**TASK INSTRUCTIONS:** Write out, without any change, the lines in the material below that run from the line with "MALMPANN MAYSTERNYA 340-70" through the line with "total: 347.76 -> 460.76", both included.

Top of DATA PROVIDED

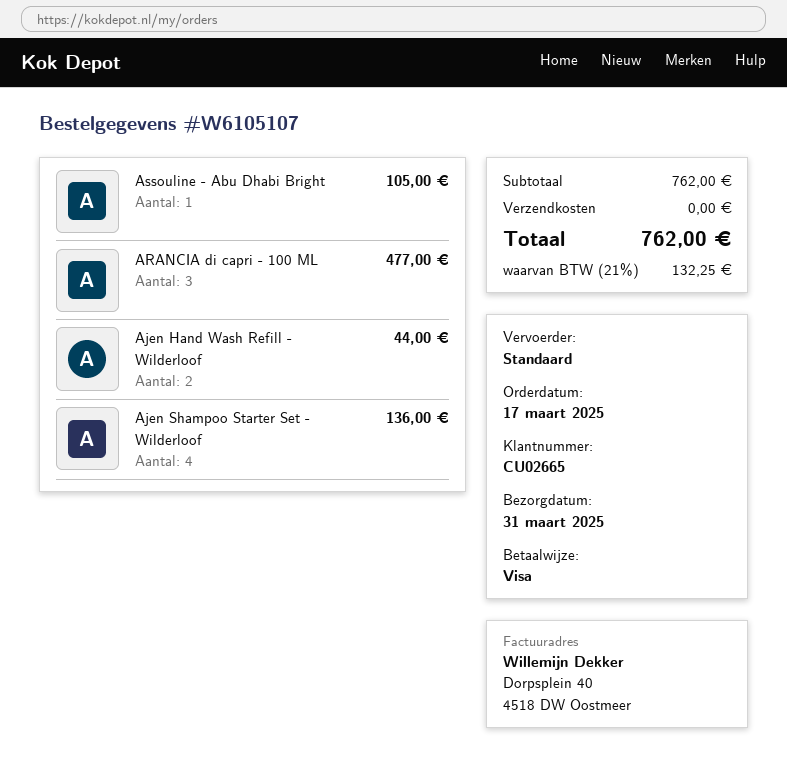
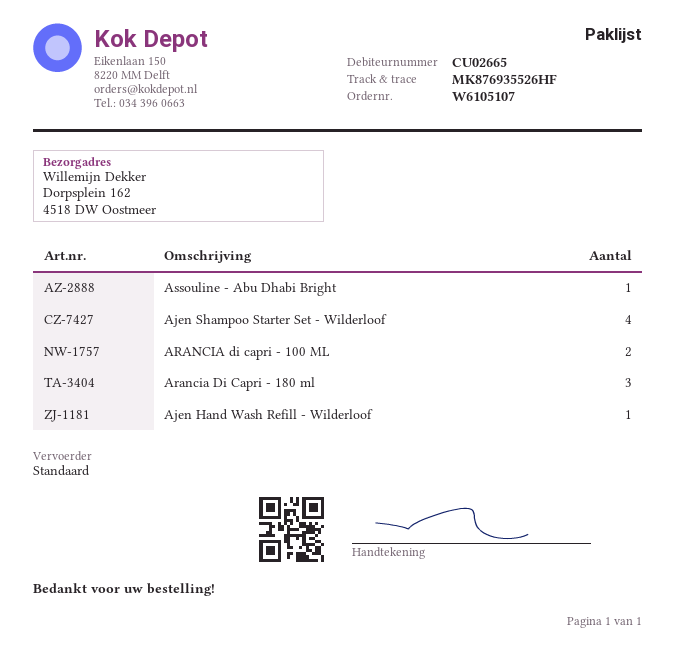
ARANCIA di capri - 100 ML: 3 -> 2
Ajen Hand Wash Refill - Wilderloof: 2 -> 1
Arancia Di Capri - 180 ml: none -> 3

Bottom of DATA PROVIDED
Top of DATA PROVIDED

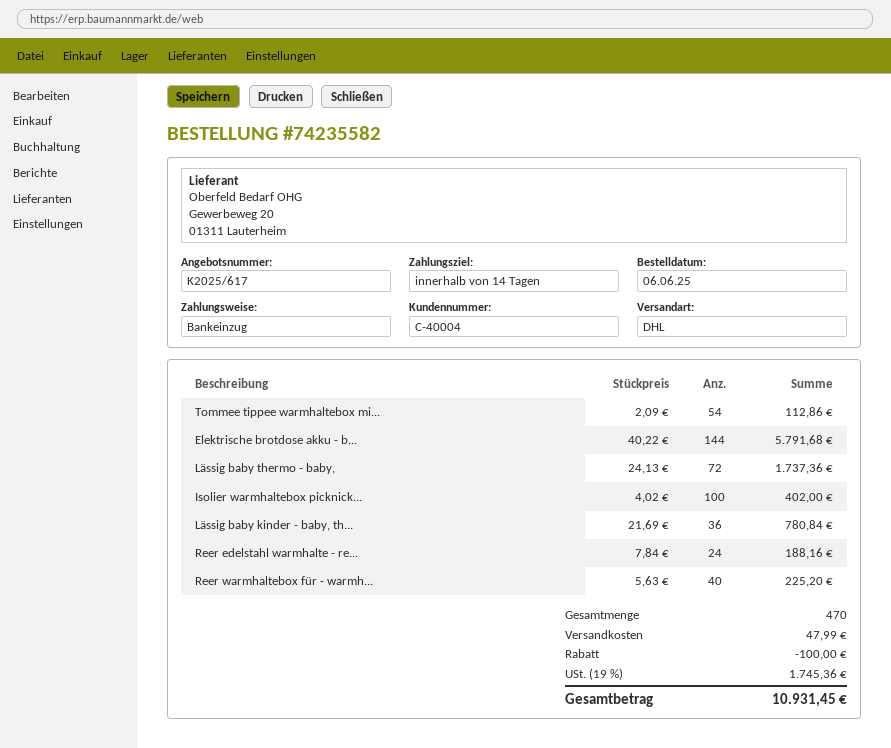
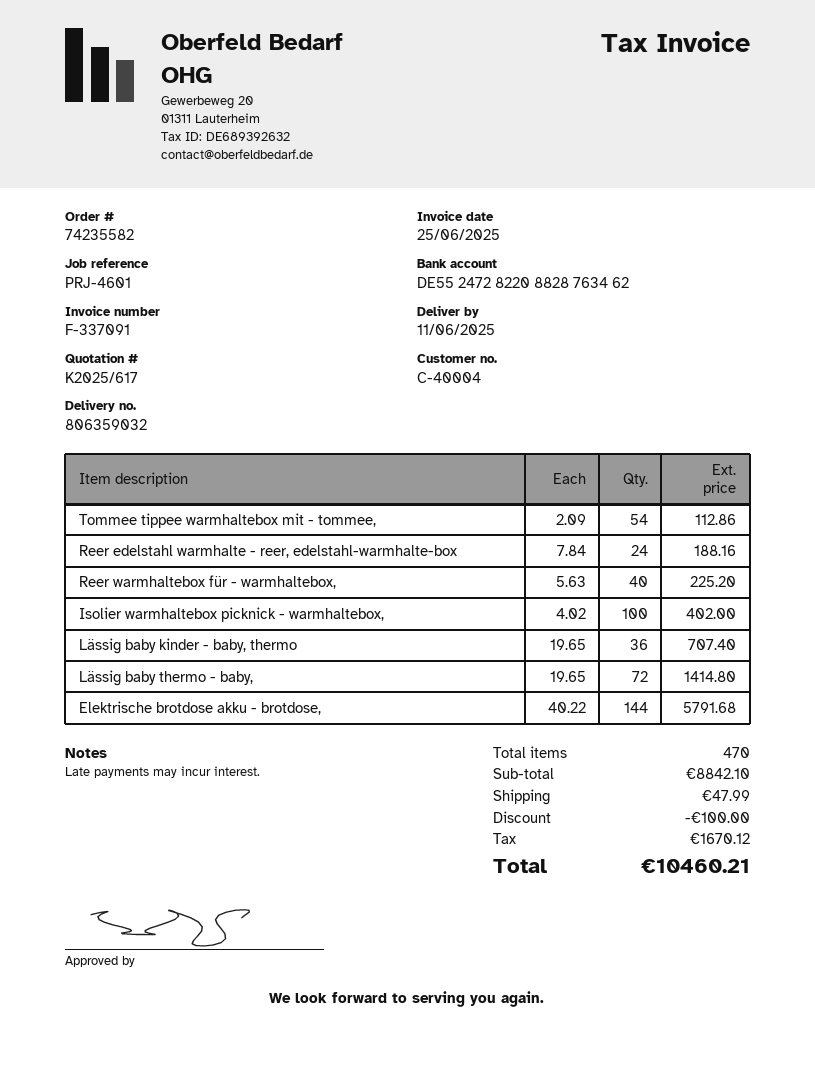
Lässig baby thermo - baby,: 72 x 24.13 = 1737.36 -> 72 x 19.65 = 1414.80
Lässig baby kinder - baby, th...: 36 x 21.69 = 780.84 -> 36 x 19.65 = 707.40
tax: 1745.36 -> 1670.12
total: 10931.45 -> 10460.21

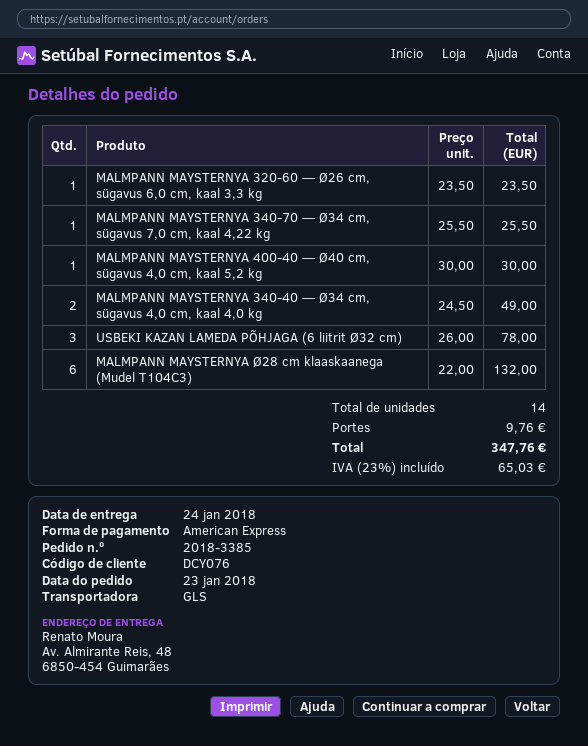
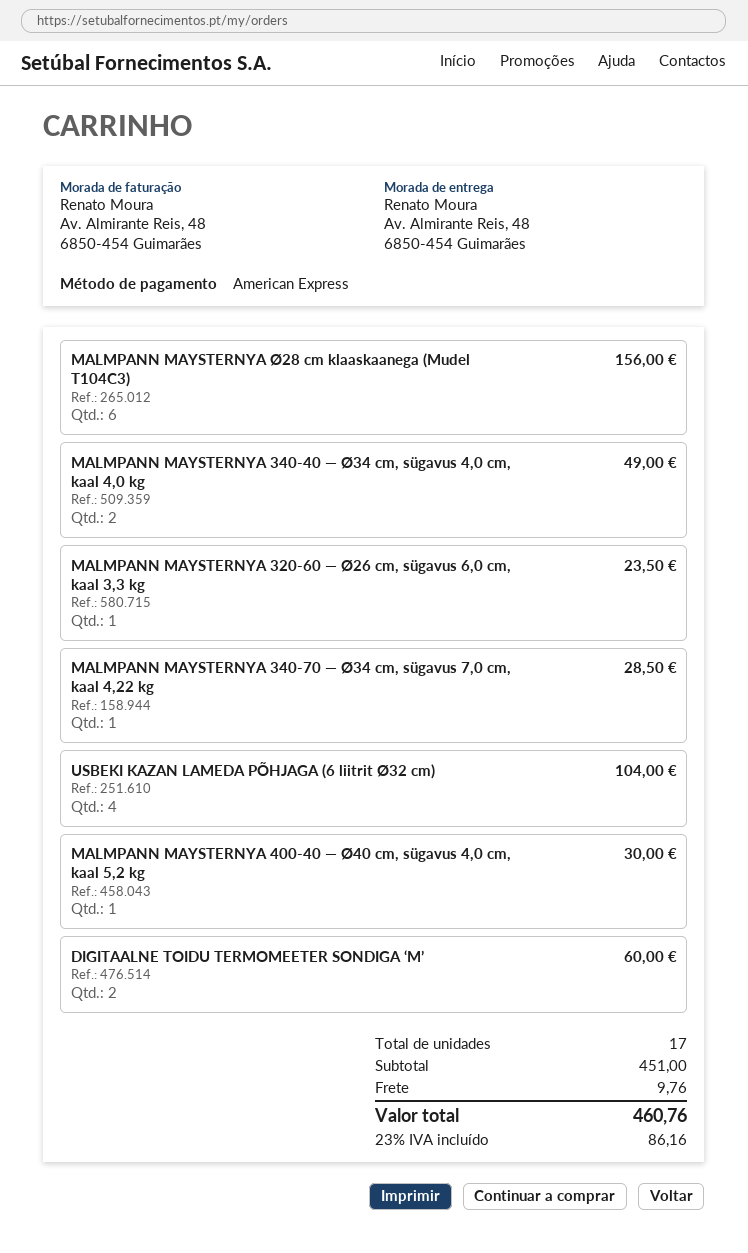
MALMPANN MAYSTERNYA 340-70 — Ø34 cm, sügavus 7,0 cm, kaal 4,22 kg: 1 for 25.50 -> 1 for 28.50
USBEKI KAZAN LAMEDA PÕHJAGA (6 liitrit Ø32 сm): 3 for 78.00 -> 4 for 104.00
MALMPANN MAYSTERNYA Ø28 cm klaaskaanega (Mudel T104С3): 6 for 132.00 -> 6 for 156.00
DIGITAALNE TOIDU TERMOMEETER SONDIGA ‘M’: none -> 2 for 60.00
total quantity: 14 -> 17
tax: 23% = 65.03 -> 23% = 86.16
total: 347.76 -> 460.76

Bottom of DATA PROVIDED

**EXERCISE ANSWER:**
MALMPANN MAYSTERNYA 340-70 — Ø34 cm, sügavus 7,0 cm, kaal 4,22 kg: 1 for 25.50 -> 1 for 28.50
USBEKI KAZAN LAMEDA PÕHJAGA (6 liitrit Ø32 сm): 3 for 78.00 -> 4 for 104.00
MALMPANN MAYSTERNYA Ø28 cm klaaskaanega (Mudel T104С3): 6 for 132.00 -> 6 for 156.00
DIGITAALNE TOIDU TERMOMEETER SONDIGA ‘M’: none -> 2 for 60.00
total quantity: 14 -> 17
tax: 23% = 65.03 -> 23% = 86.16
total: 347.76 -> 460.76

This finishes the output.